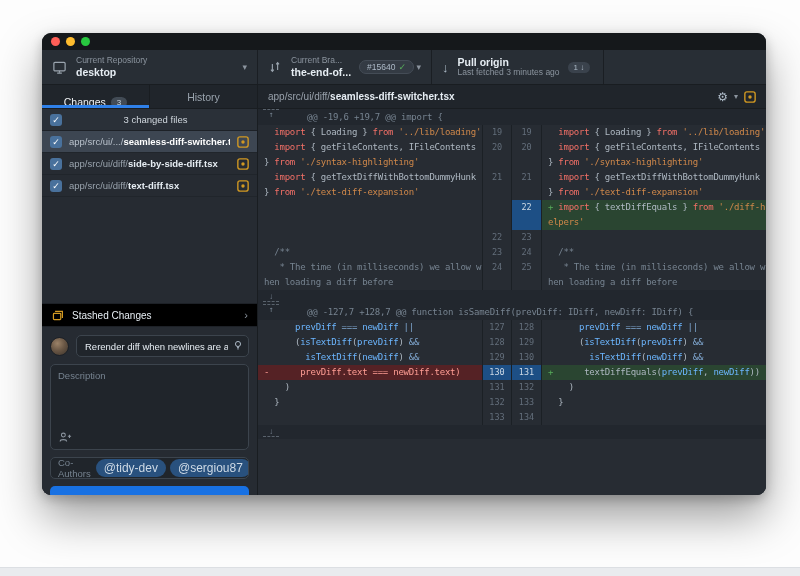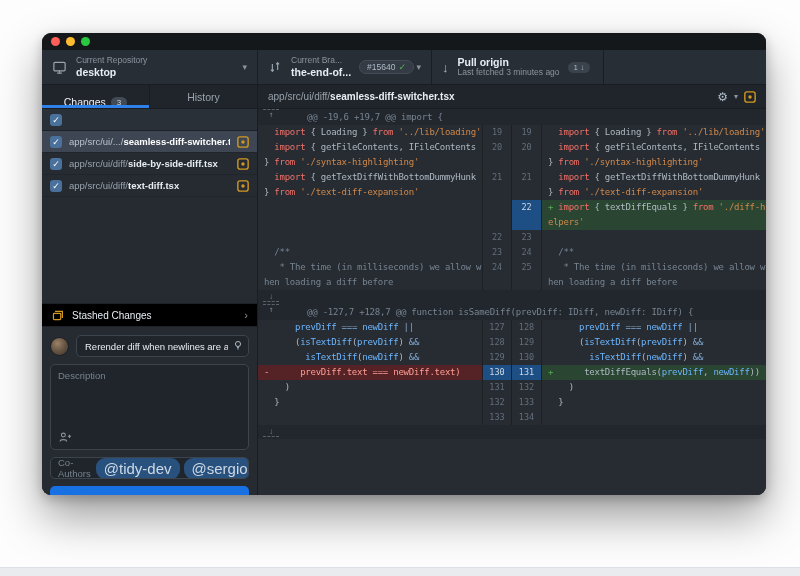--- a/index.html
+++ b/index.html
@@ -203,6 +203,7 @@
 
         <div class="files-header">
           <span class="cb">✓</span>
+          <span class="fh-label">3 changed files</span>
         </div>
 
         <div class="file-area" id="file-list">

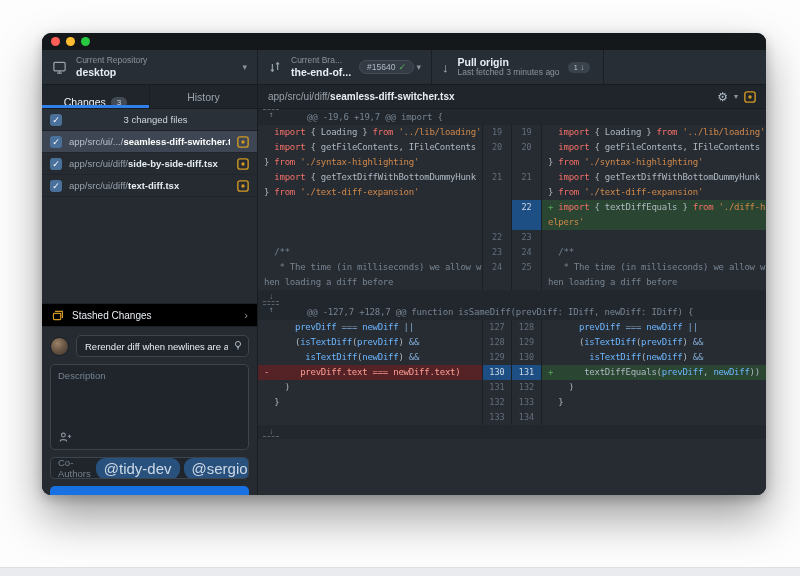--- a/index.html
+++ b/index.html
@@ -87,7 +87,7 @@
   .coauthor-toggle { align-self:flex-start; cursor:pointer; display:flex; }
   .coauthors-row { display:flex; align-items:center; gap:5px; font-size:9.5px; color:#768390;
     background:#20252b; border:1px solid #3c444d; border-radius:5px; height:22px; padding:0 7px; overflow:hidden; }
-  .co-pill { background:#29517e; color:#cdd9e5; border-radius:9px; padding:2px 8px; font-size:15px; white-space:nowrap; }
+  .co-pill { background:#29517e; color:#cdd9e5; border-radius:9px; padding:2px 8px; font-size:12px; white-space:nowrap; }
   .commit-btn { height:26px; background:#1871e3; border:none; border-radius:5px; color:#ffffff;
     font-size:10.5px; cursor:pointer; font-family:"Liberation Sans", sans-serif; width:100%; }
   .commit-btn b { font-weight:bold; }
= = = = =
■ **Task brief**:
Copy from the entries above each line in which the string "white" can be found.

■ **Reply to the task**:
-  .co-pill { background:#29517e; color:#cdd9e5; border-radius:9px; padding:2px 8px; font-size:15px; white-space:nowrap; }
+  .co-pill { background:#29517e; color:#cdd9e5; border-radius:9px; padding:2px 8px; font-size:12px; white-space:nowrap; }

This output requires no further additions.